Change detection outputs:
****************************************

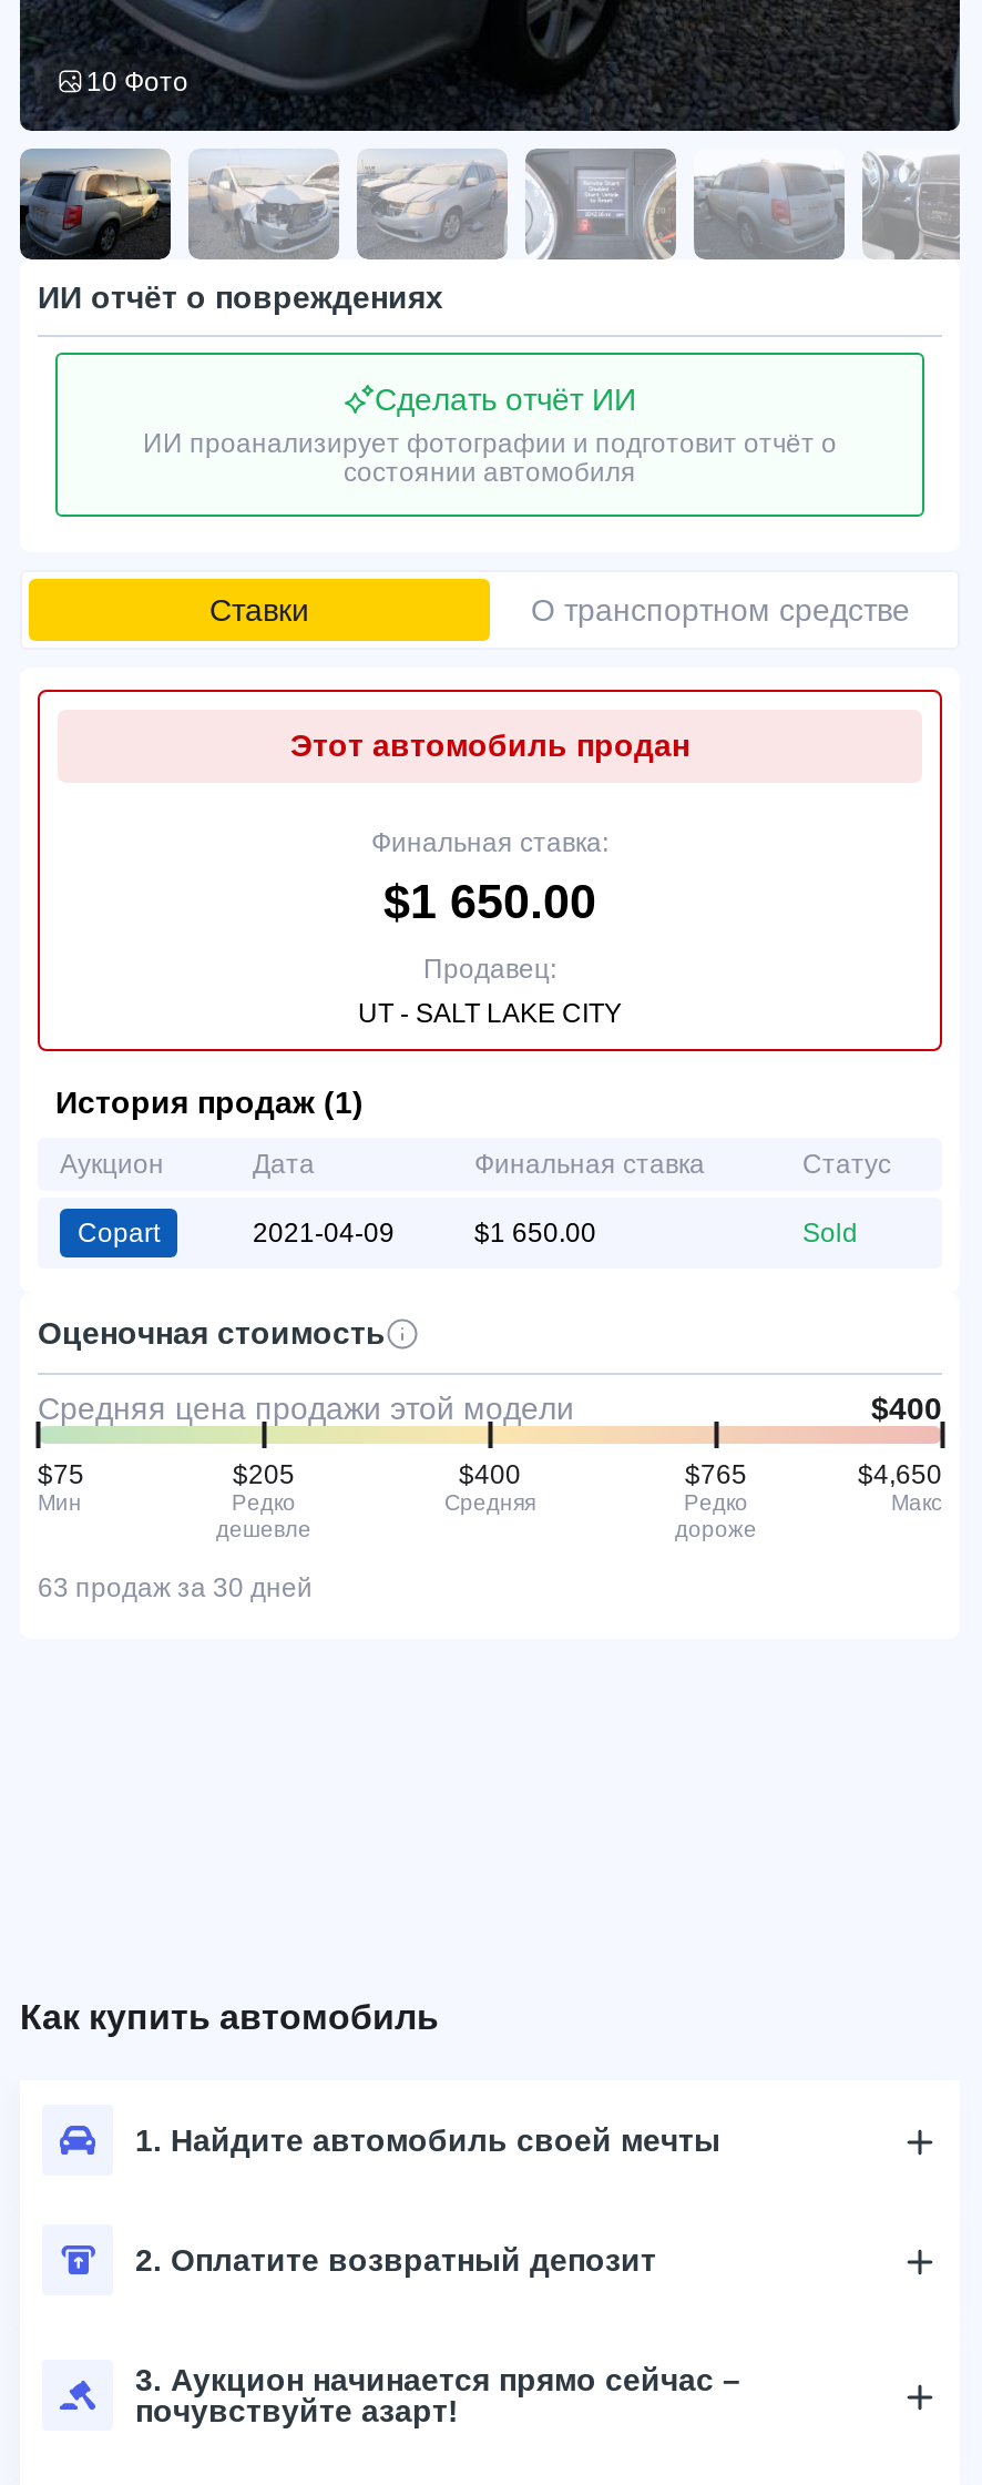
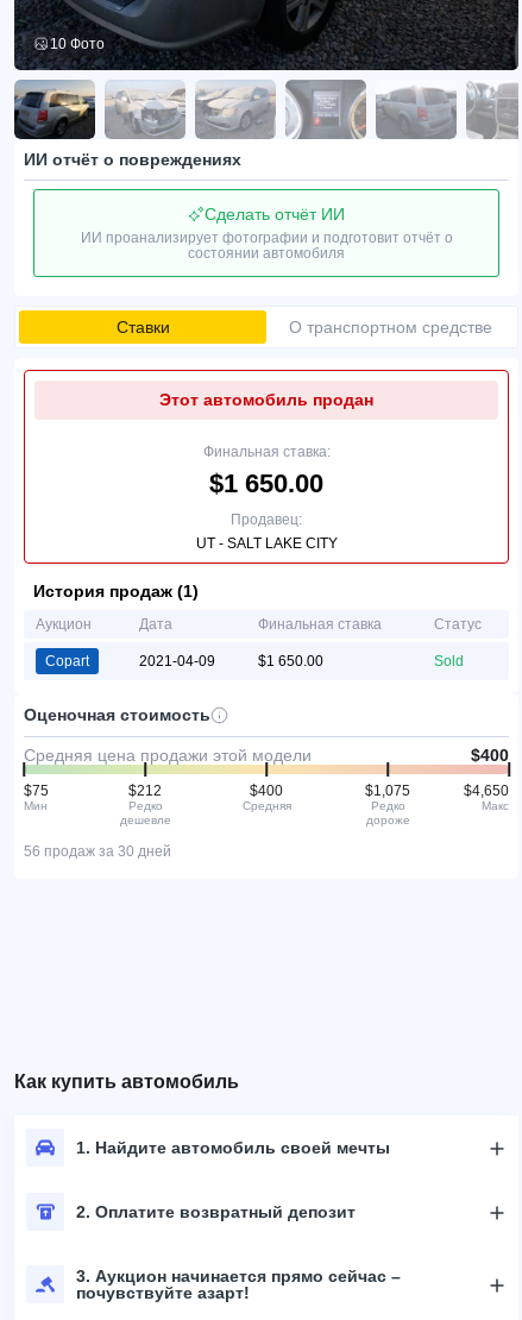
[233,1459,295,1490] $205 -> [128,782,162,799] $212
[685,1459,747,1490] $765 -> [365,782,410,799] $1,075
[38,1572,313,1603] 63 продаж за 30 дней -> [24,843,171,860] 56 продаж за 30 дней

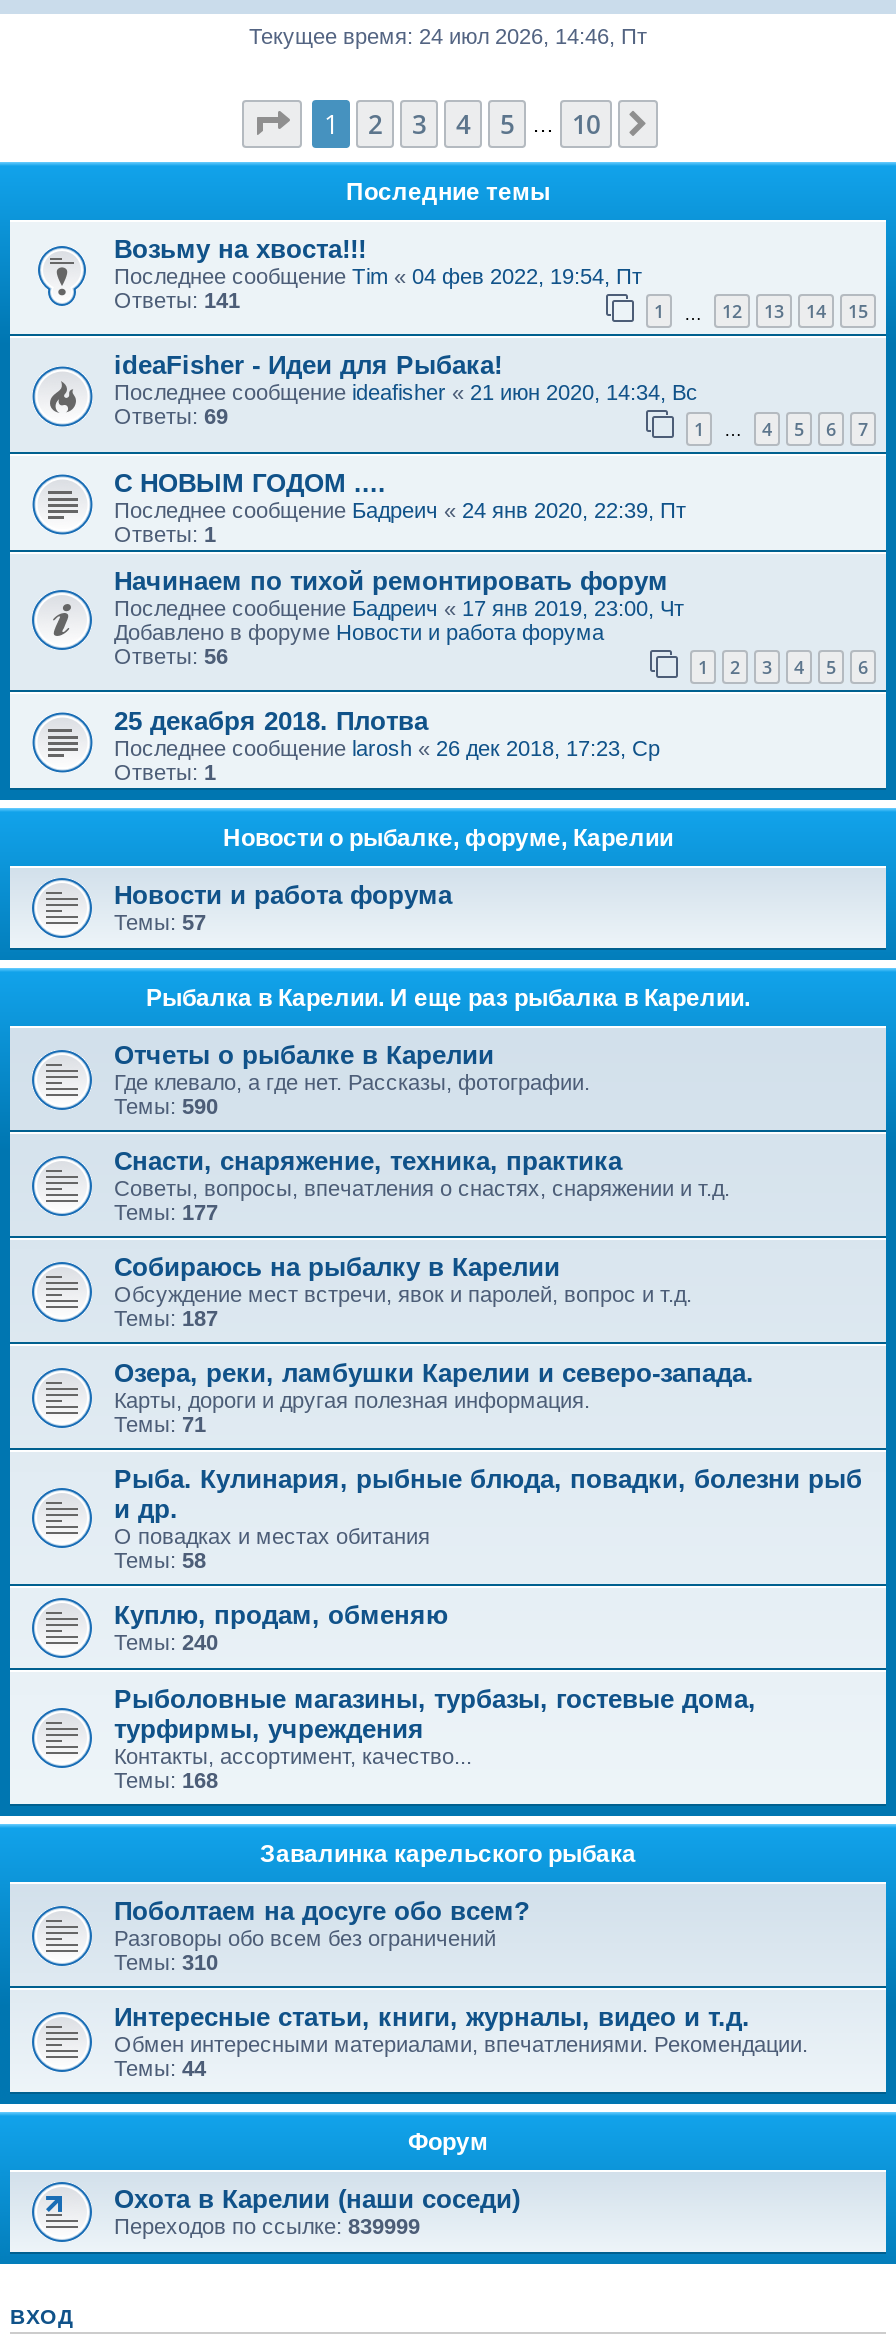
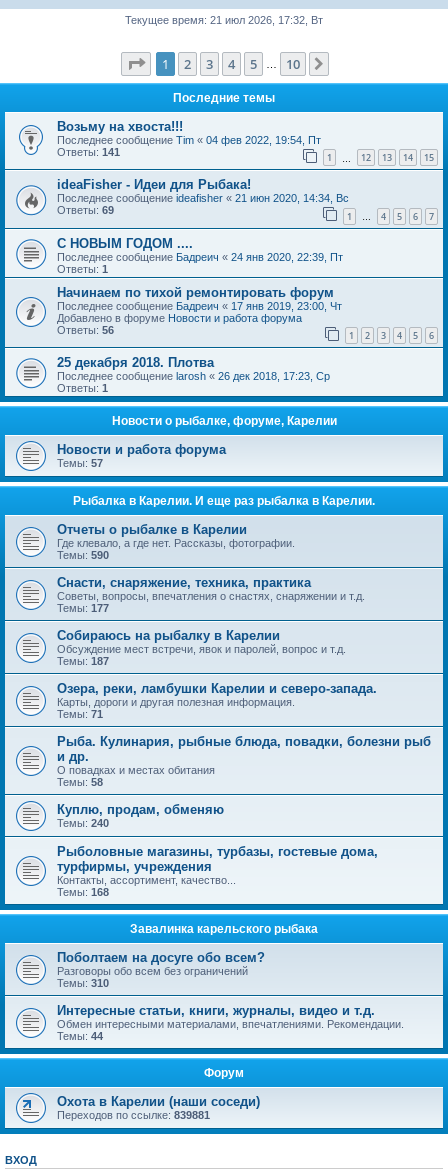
[249,24,647,48] Текущее время: 24 июл 2026, 14:46, Пт -> [125,14,323,26] Текущее время: 21 июл 2026, 17:32, Вт
[114,2215,420,2239] Переходов по ссылке:839999 -> [57,1109,210,1121] Переходов по ссылке:839881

****************************************

* _WHAT THE TASK ASKS_:
In the records above, find the line containing "[685,1459,747,1490] $765 ->", then write out exactly that line and every later one through the last, omitting pictures.

* _YOUR SOLUTION_:
[685,1459,747,1490] $765 -> [365,782,410,799] $1,075
[38,1572,313,1603] 63 продаж за 30 дней -> [24,843,171,860] 56 продаж за 30 дней

[249,24,647,48] Текущее время: 24 июл 2026, 14:46, Пт -> [125,14,323,26] Текущее время: 21 июл 2026, 17:32, Вт
[114,2215,420,2239] Переходов по ссылке:839999 -> [57,1109,210,1121] Переходов по ссылке:839881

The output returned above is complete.